:: Given data ::

################

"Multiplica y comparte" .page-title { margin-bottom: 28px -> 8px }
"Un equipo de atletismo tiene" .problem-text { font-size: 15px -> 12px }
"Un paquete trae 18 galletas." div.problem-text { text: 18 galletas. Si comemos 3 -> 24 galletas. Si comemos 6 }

################

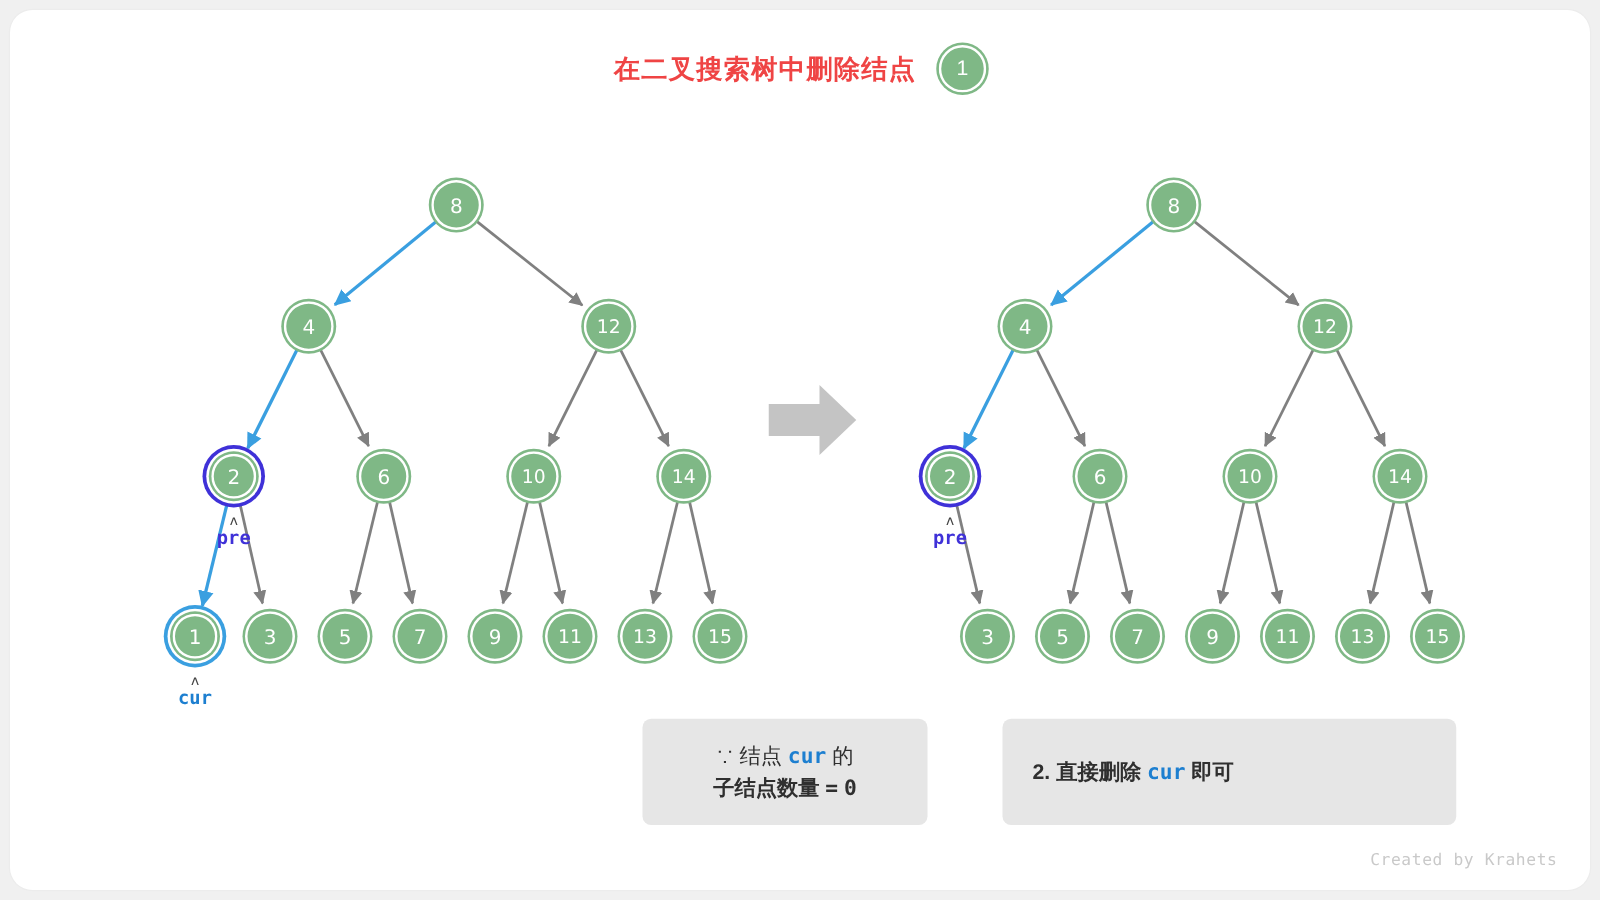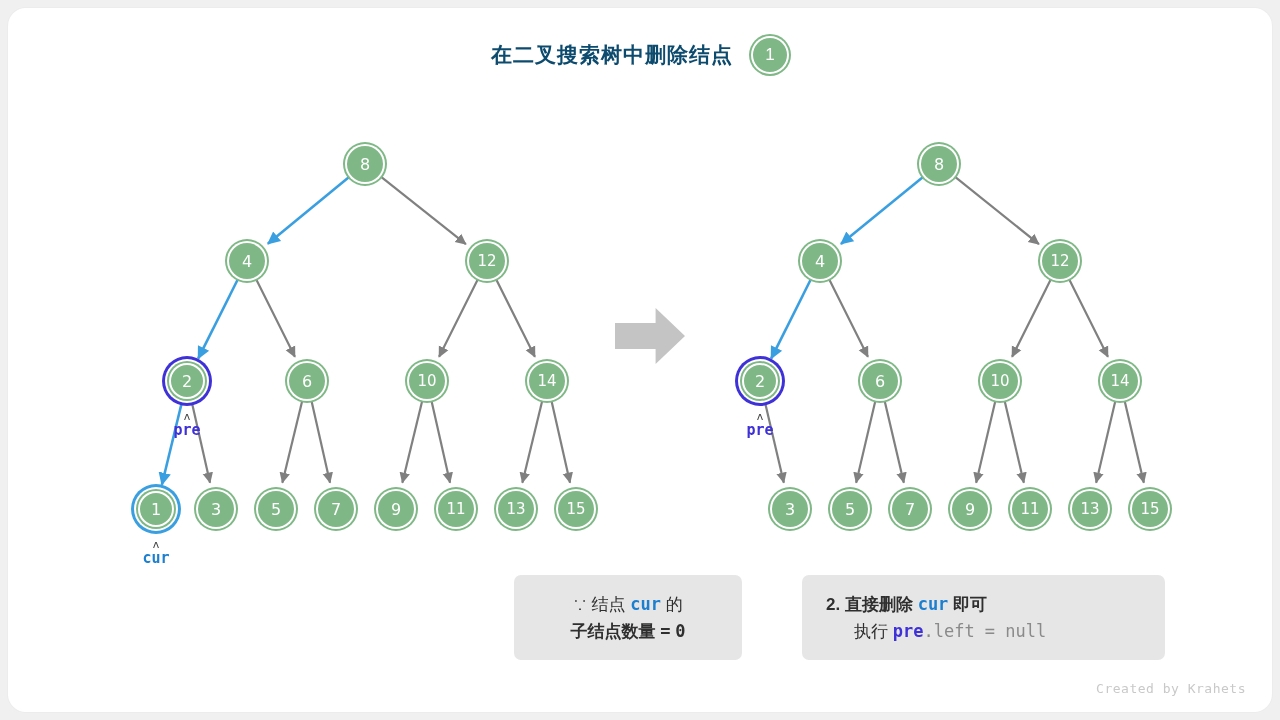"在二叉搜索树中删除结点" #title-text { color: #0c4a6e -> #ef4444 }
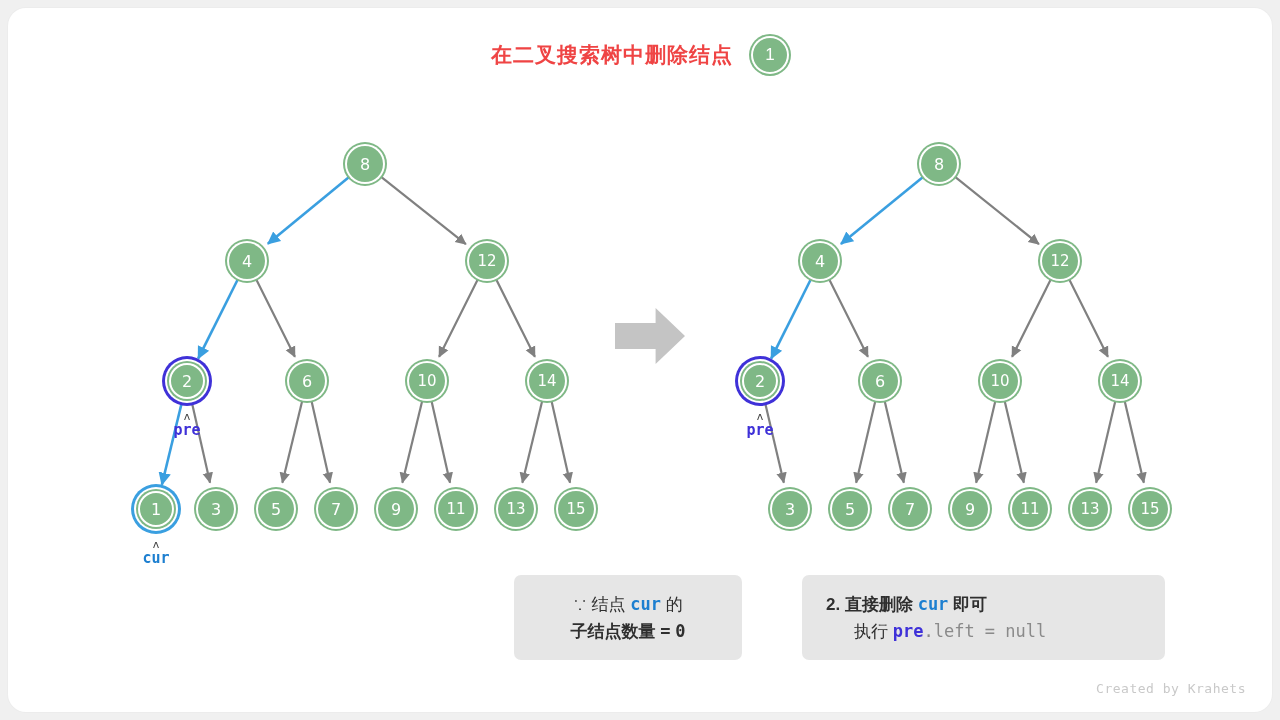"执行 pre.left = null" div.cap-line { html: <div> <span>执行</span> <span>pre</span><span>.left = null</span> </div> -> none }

################

:: Instructions for the task ::
Return every line above in which the string "problem" occurs.

:: Task output ::
"Un equipo de atletismo tiene" .problem-text { font-size: 15px -> 12px }
"Un paquete trae 18 galletas." div.problem-text { text: 18 galletas. Si comemos 3 -> 24 galletas. Si comemos 6 }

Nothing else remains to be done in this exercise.